● Problem statement:
Starting at the line below that contains "Remove the clutch" and ending at the line that contains "margin-top: 16px ->", retype each line exactly as it stands, but omit the pictures.

● Information shown:

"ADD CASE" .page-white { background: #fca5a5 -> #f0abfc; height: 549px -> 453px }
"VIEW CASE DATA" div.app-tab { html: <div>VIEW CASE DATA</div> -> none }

--

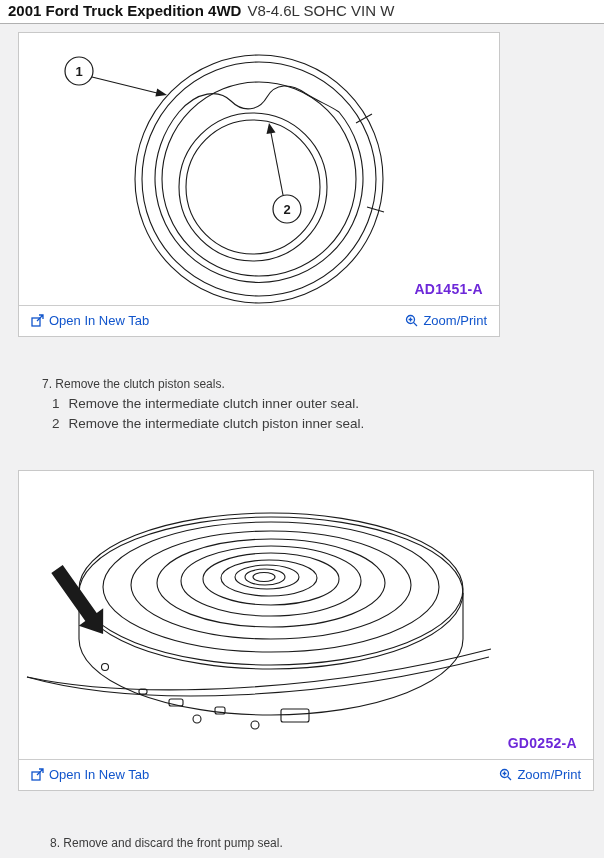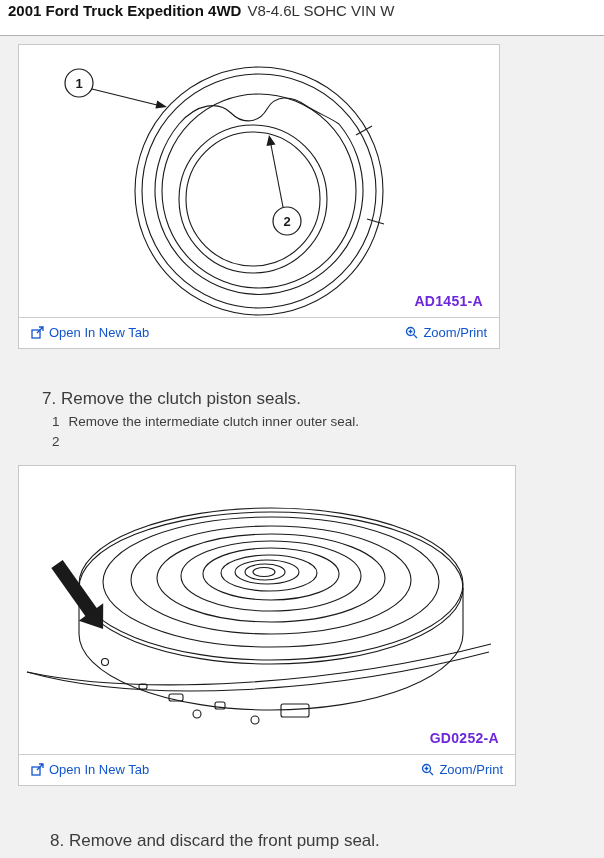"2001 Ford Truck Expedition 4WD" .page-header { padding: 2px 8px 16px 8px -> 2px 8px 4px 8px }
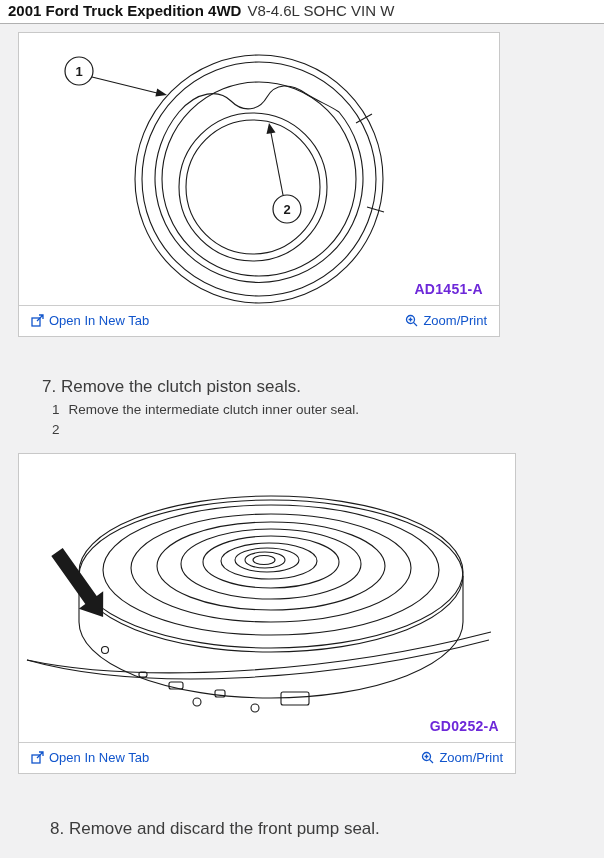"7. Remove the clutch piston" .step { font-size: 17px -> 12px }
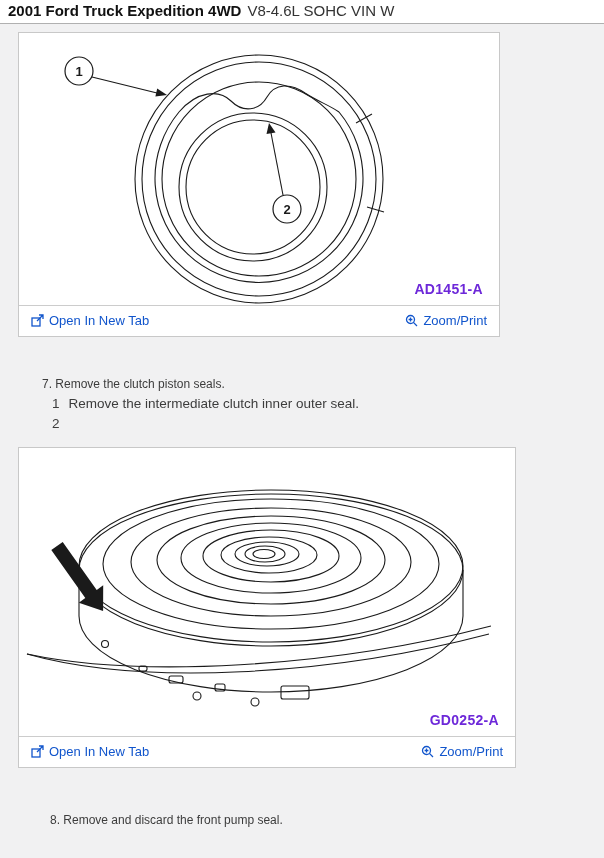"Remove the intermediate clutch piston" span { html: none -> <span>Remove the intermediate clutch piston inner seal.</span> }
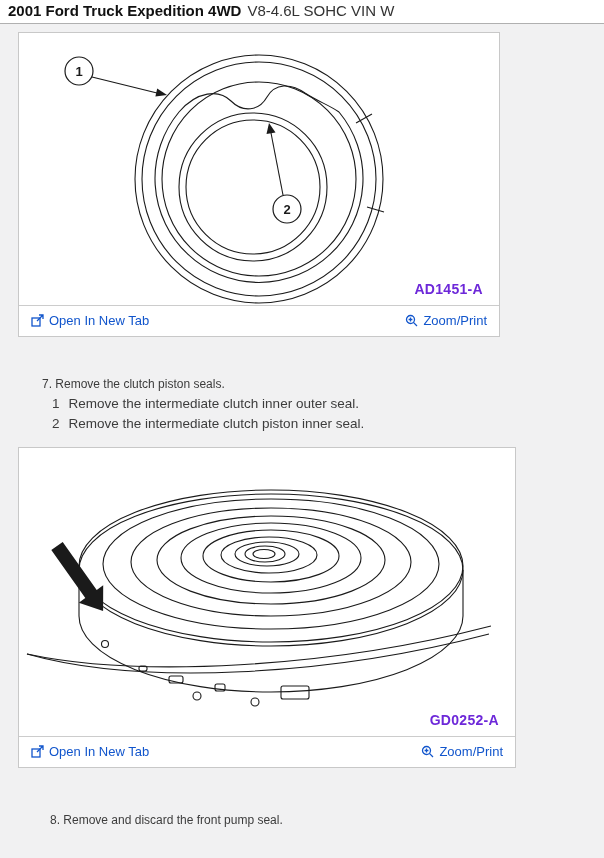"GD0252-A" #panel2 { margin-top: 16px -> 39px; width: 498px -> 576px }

● Exercise answer:
"7. Remove the clutch piston" .step { font-size: 17px -> 12px }
"Remove the intermediate clutch piston" span { html: none -> <span>Remove the intermediate clutch piston inner seal.</span> }
"GD0252-A" #panel2 { margin-top: 16px -> 39px; width: 498px -> 576px }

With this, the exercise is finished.